The abundance of coal is taken so much for granted that the very idea of “peak coal”—an upper limit to production similar to what has been predicted for oil—is the stuff of doomsayers. And yet in August, Tadeusz Patzek, the head of the petroleum and geosystems engineering department at the University of Texas in Austin, made that very forecast. More astonishing, Patzek predicted that world coal production would begin to decline not in two or three decades, but next year or shortly thereafter.
Like all projections of this sort, Patzek’s is only as good as his methodology. Patzek uses a technique, Hubbert linearization, that has found favor among some petroleum geologists of late. In very simple terms, the Hubbert linearization begins with the assumption that for a depleting resource such as petroleum, the amount of the resource that may be ultimately recovered is related to the current production rate, the cumulative production, and the change in the production rate. As a newly drilled field is exploited, the production increases, and it is hard to get a fix on just what the ultimately recoverable resource will be. But once production nears and then passes the half-way point, the plot of the current production as a fraction of cumulative production versus the cumulative production will produce a fairly clear downward trend.
It also turns out that once production nears half of the recoverable resource, production reaches a peak; graphically, it looks like a bell curve.
The linearization technique works for entire fields, and was used by Marion King Hubbert to predict the decline in U.S. oil production that began in the 1970s. Some geologists applying Hubbert linearization on global petroleum production data have claimed that crude oil production will peak in the next five years, if it hasn’t already.
Patzek and his co-author, Gregory Croft of the University of California, Berkeley, examine the production rates for major coal producing regions and then utilize Hubbert linearization to project future production rates. Some countries, such as Australia and Mongolia, look to be able to produce coal at high rates for decades to come. But global production is so dominated by China and the United States that once those nations peak, it’s a quick and steady decline for coal production overall. Indeed, Patzek and Croft conclude that by 2050 worldwide coal production will be half of what it is now.

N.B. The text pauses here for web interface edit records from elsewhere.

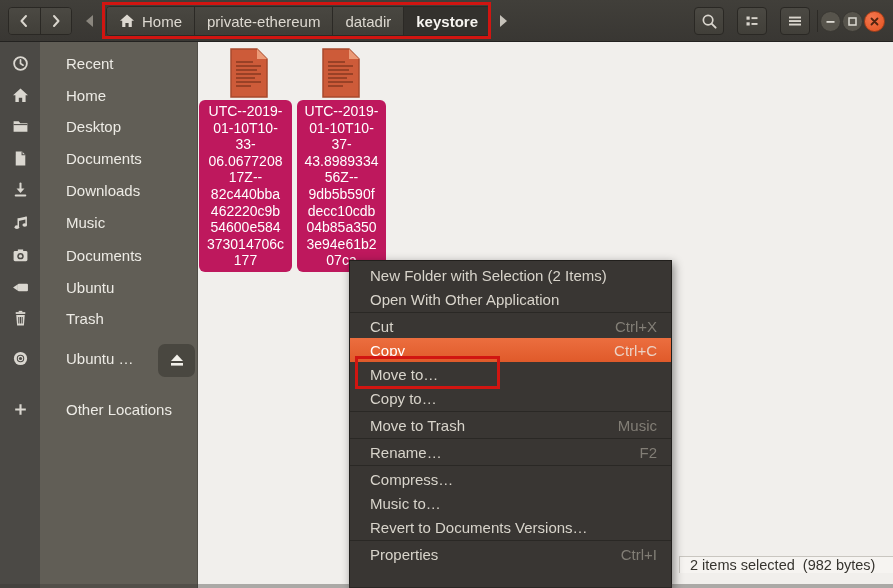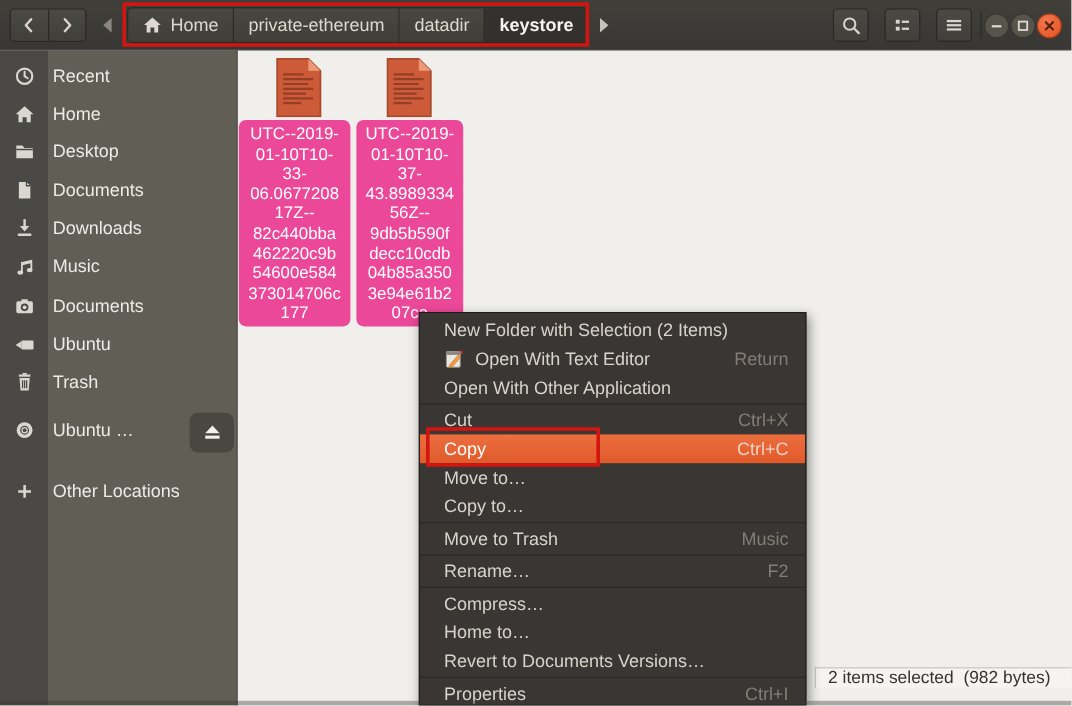"Recent" .side-label { margin-left: 14px -> 36px }
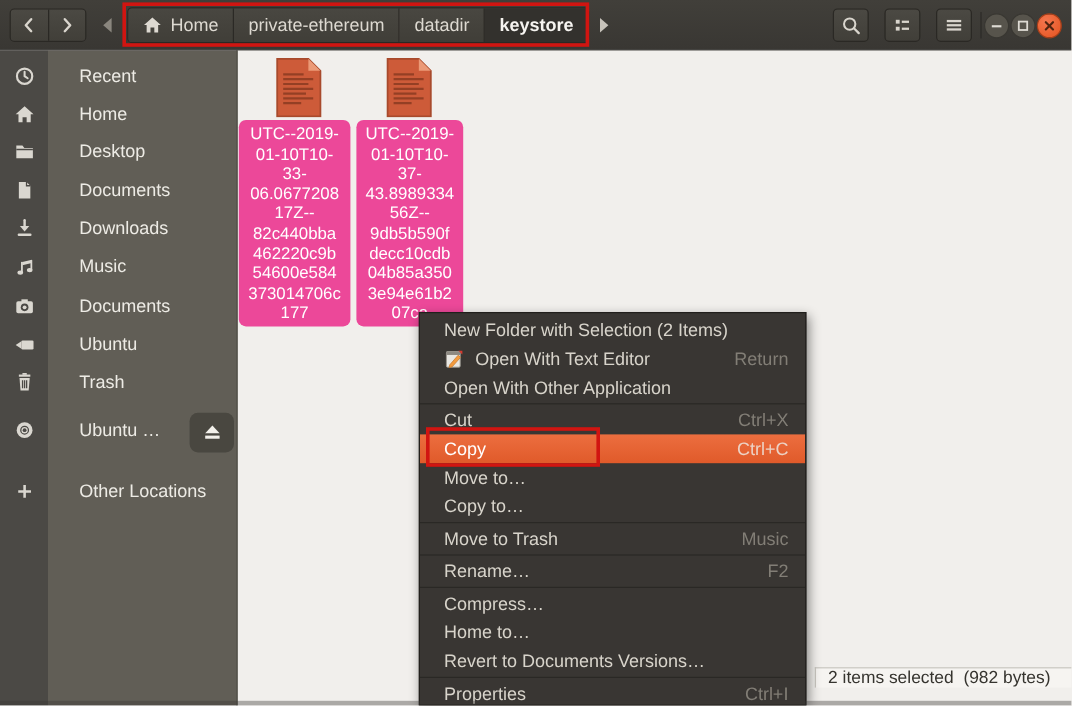"UTC--2019-" .file-label { background: #ec4899 -> #be185d }
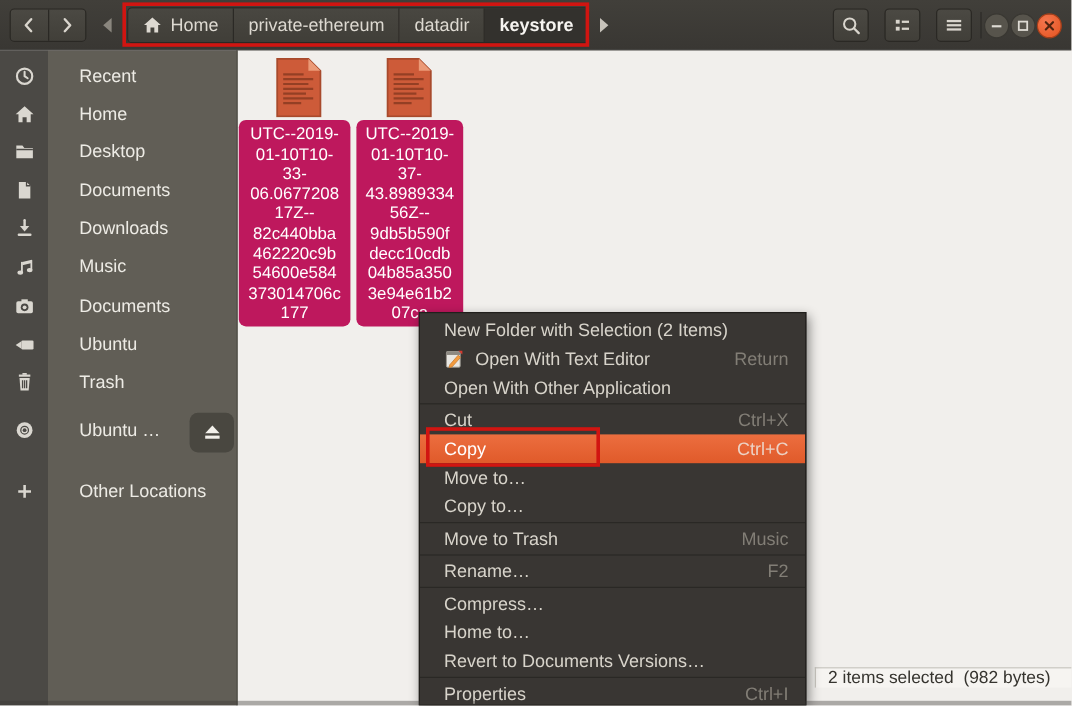"Open With Text Editor" div.mi { html: <div> <span> <svg> <rect></rect> <rect></rect> <path></path> <path></path> </svg> <span>Open With Text Editor</span> </span> <span>Return</span> </div> -> none }
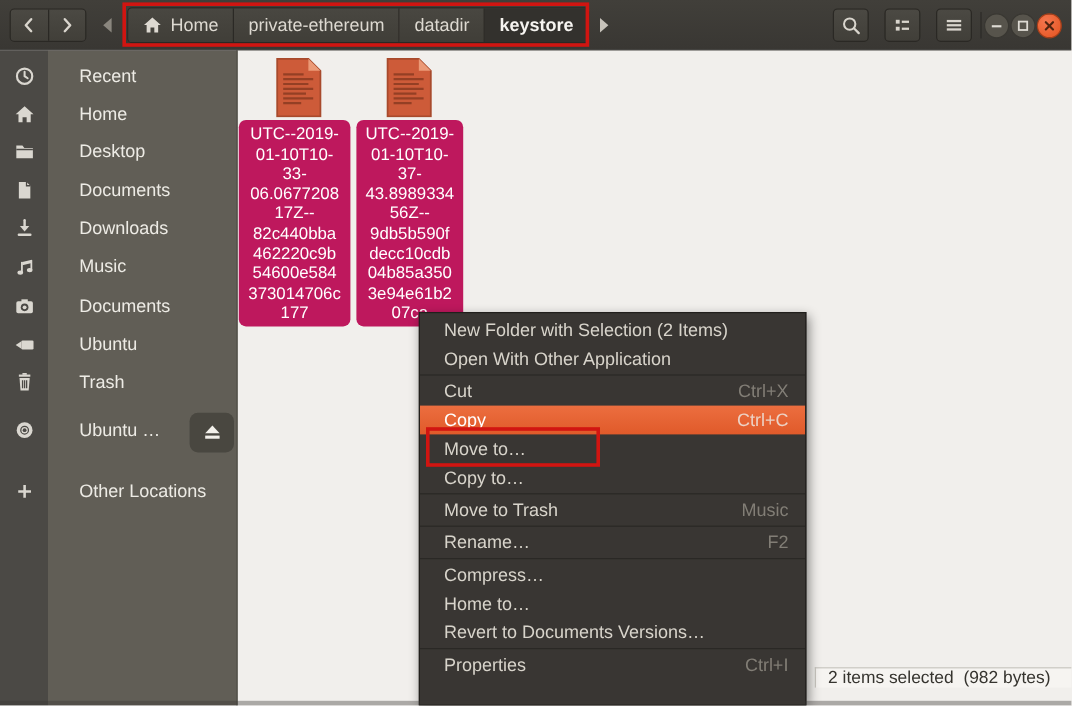"Home to…" span.mi-label { text: Home -> Music }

It’s easy to generate a linearization of world oil production figures, but the pattern doesn’t show up in widely available world coal production data. The regional nature of the coal industry may present problems for worldwide analysis. Patzek and Croft emphasized that they were deriving Hubbert curves for each coal-producing region and then aggregating them into a global estimate.
Even so, it’s possible that Hubbert linearization doesn’t work as well on coal production as it does on petroleum. Oil producers tend to pump all they can, as fast as they can. Coal fields, on the other hand, have been left idle in the United States and the United Kingdom because the minerals they contained were either sulfur-laden or simply uneconomical. Were coal production to decline, those mines would likely be reopened and new technologies would be exploited.
Given the critical role coal plays today, it seems hard to believe that we won’t rip apart every mountainside rather than accept its disappearance.